→ What you should do: Without the pictures, return each record as it appears.

··· Records provided ···

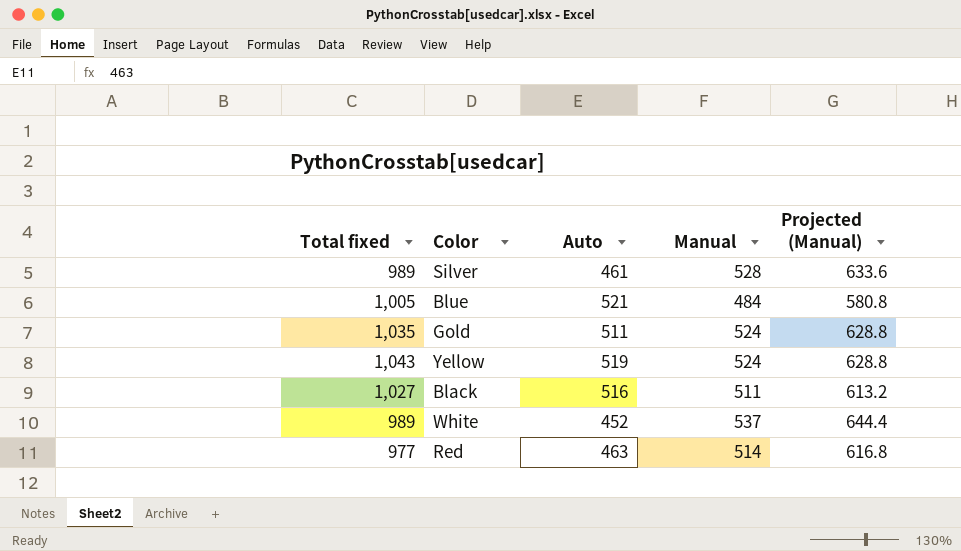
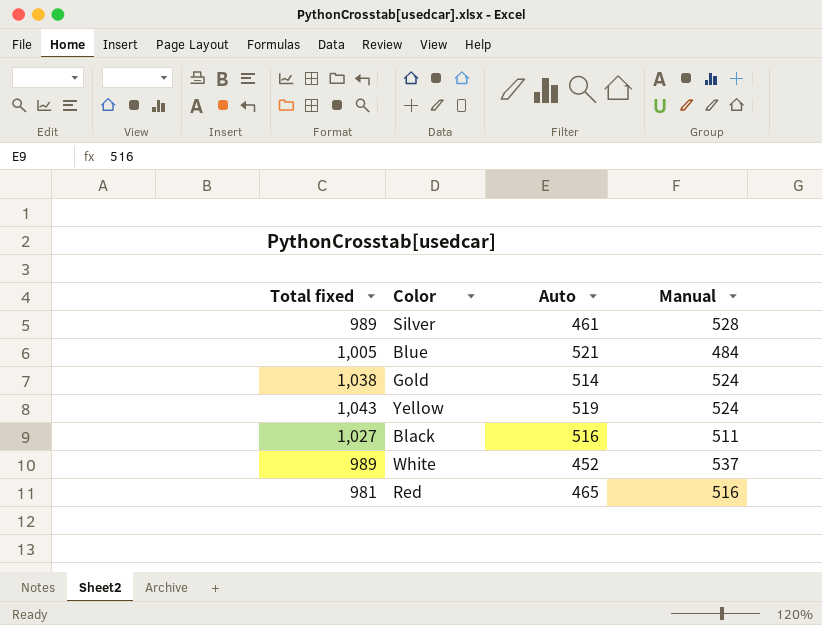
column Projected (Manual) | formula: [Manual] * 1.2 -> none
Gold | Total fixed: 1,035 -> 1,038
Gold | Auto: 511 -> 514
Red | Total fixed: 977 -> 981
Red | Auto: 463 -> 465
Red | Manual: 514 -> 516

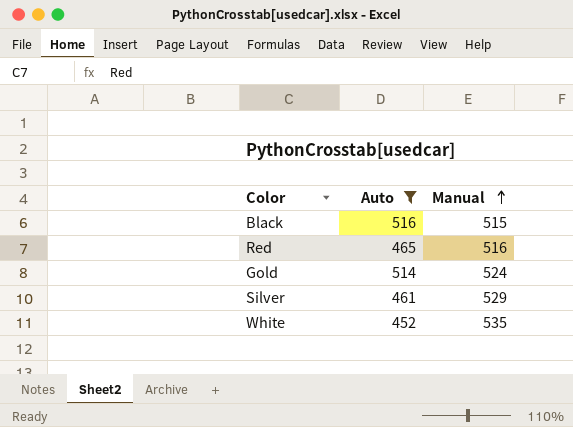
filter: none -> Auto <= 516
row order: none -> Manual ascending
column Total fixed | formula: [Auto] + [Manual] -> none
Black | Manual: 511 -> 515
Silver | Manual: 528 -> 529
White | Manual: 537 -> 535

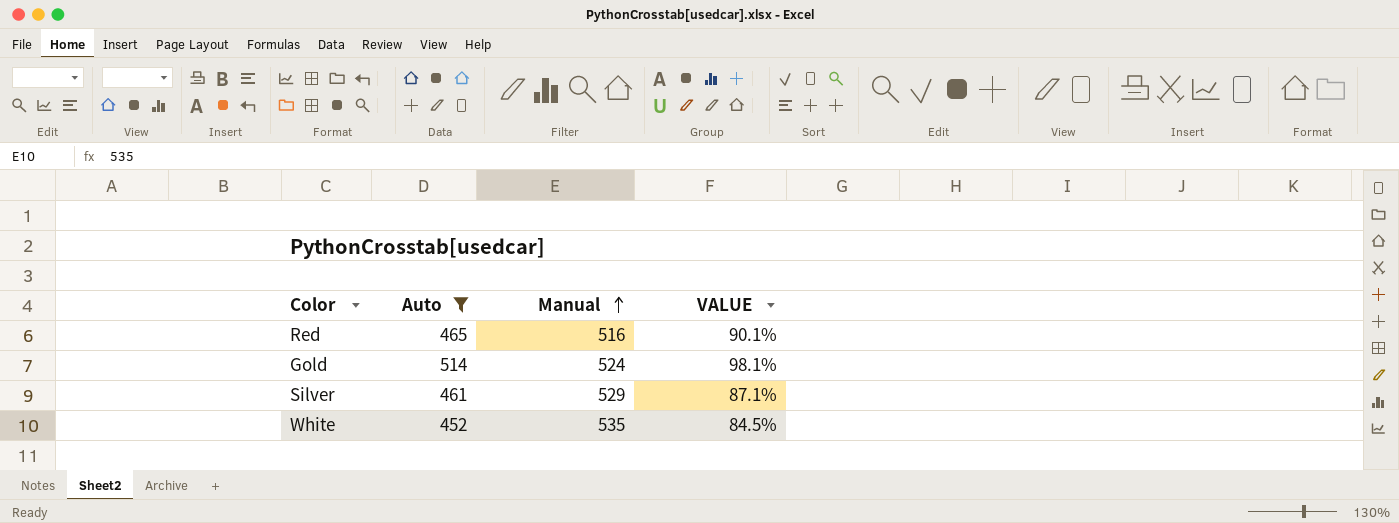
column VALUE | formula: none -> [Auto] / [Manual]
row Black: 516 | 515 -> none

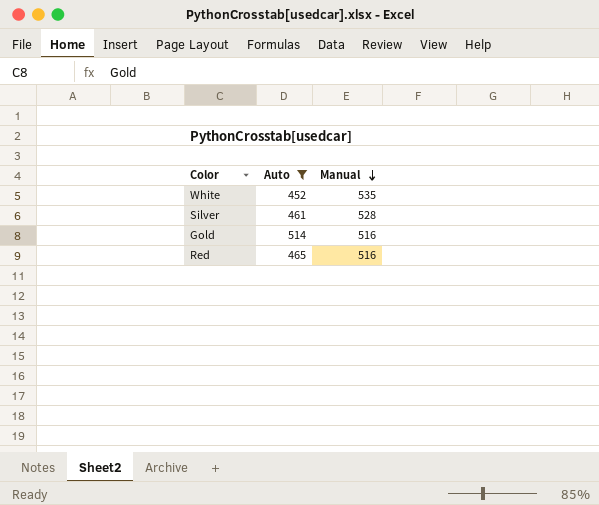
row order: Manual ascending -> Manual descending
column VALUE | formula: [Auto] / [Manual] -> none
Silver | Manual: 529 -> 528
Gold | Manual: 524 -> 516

···

→ Worked solution:
column Projected (Manual) | formula: [Manual] * 1.2 -> none
Gold | Total fixed: 1,035 -> 1,038
Gold | Auto: 511 -> 514
Red | Total fixed: 977 -> 981
Red | Auto: 463 -> 465
Red | Manual: 514 -> 516

filter: none -> Auto <= 516
row order: none -> Manual ascending
column Total fixed | formula: [Auto] + [Manual] -> none
Black | Manual: 511 -> 515
Silver | Manual: 528 -> 529
White | Manual: 537 -> 535

column VALUE | formula: none -> [Auto] / [Manual]
row Black: 516 | 515 -> none

row order: Manual ascending -> Manual descending
column VALUE | formula: [Auto] / [Manual] -> none
Silver | Manual: 529 -> 528
Gold | Manual: 524 -> 516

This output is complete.